Pois é, ontem à noite, no meu sonho, *ele* me matou. E hoje, senti aquele silêncio de aviso, só que na vida real.
Eu estava no trabalho, revisando umas faturas, quando a sensação me pegou. Um silêncio ensurdecedor tomou conta do escritório. Era como se alguém perigoso tivesse entrado e estivesse me encarando. Mas eu não vi nada, só senti. Olhei ao redor, como faço nos meus sonhos, mas nada aconteceu. Isso era a vida real. Eu me lembrava de ter dirigido até ali, de ter acordado. Belisquei meu braço e senti a dor. Eu estava acordado. Que porra estava acontecendo?
Tentei seguir o dia, ignorando aquilo como um ataque de ansiedade, mas, ao longo do tempo, as sensações ficaram mais frequentes, mais intensas.

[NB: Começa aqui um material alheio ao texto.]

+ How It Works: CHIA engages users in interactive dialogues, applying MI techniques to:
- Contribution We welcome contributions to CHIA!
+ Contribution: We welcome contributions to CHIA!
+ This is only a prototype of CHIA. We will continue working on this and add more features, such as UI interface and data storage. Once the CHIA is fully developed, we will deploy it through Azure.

Por volta do meio-dia, meu colega me chamou pelo interfone. Disse que tinha alguém no balcão perguntando se eu estava no escritório hoje. Achei estranho. Eu não lido com clientes. Sou o cara dos bastidores. Quem diabos estaria perguntando por mim?
Chequei a câmera.
Lá estava um homem alto, peitudo, de camisa vermelha, parado na sala do balcão, olhando direto pra câmera. Eu podia sentir o olhar dele através da tela, como se ele soubesse que eu o via. Meu monitor devia estar com defeito. Parecia que tinha algo errado com os olhos dele. As pupilas estavam esticadas, dilatadas, ocupando quase todo o olho.
— O cara com as lentes de contato esquisitas? — perguntei ao meu colega.

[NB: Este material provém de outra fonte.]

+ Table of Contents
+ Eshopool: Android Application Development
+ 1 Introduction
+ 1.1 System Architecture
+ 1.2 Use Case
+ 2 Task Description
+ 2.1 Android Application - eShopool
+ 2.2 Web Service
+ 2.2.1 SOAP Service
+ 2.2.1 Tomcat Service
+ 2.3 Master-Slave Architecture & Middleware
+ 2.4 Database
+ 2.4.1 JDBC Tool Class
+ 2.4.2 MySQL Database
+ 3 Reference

— Não vi se ele estava com lentes ou não, o cara de camisa vermelha — respondeu ele.
Como ele não notou aqueles olhos?
— Diz que já desço — falei, com a voz tremendo.
Minha boca estava tão seca que mal consegui falar direito. O único som mais alto que as batidas do meu coração era o silêncio da sala.
Ele ainda estava lá, encarando a câmera, sem se mexer.
Corri pro fundo e saí pela porta dos fundos. Sem plano, só instinto de sobrevivência.
Corri até ver um ônibus da Pace se aproximando de uma parada. Não me importei pra onde ele ia. Entrei, mas só tinha uma nota de 20. Deixei meu celular e carteira no escritório. Minha vida vale mais que 20 pratas.
Deixei os solavancos do ônibus me distraírem do que aconteceu no trabalho. Por enquanto, eu estava seguro.
Essa sensação de segurança durou menos de um minuto. Quando passamos por baixo de um viaduto, meu coração disparou, um frio tomou conta de mim. Mas como?
— Moça, por favor, sente-se até pararmos! — ouvi o motorista gritar lá do fundo.
Olhei pro espelho gigante do motorista e vi uma senhorinha de pé no assento dela. Virei pra trás e fiquei preso nos olhos dela, dilatados.
Ela estava apontando direto pra mim, como se dissesse “Foi ele!”. Aqueles olhos esquisitos não piscavam. Eu não conseguia desviar o olhar até o ônibus começar a frear, me tirando do transe. Estávamos parando.
Saí correndo daquele ônibus ainda mais rápido que do escritório.
O ônibus foi embora com todos os outros a bordo, incluindo... *ela*.
Continuei correndo.
Lembrei que minha tia morava a pouco mais de um quilômetro dali. Não corria tanto desde o ensino médio. Depois do que pareceu uma hora, cheguei em segurança.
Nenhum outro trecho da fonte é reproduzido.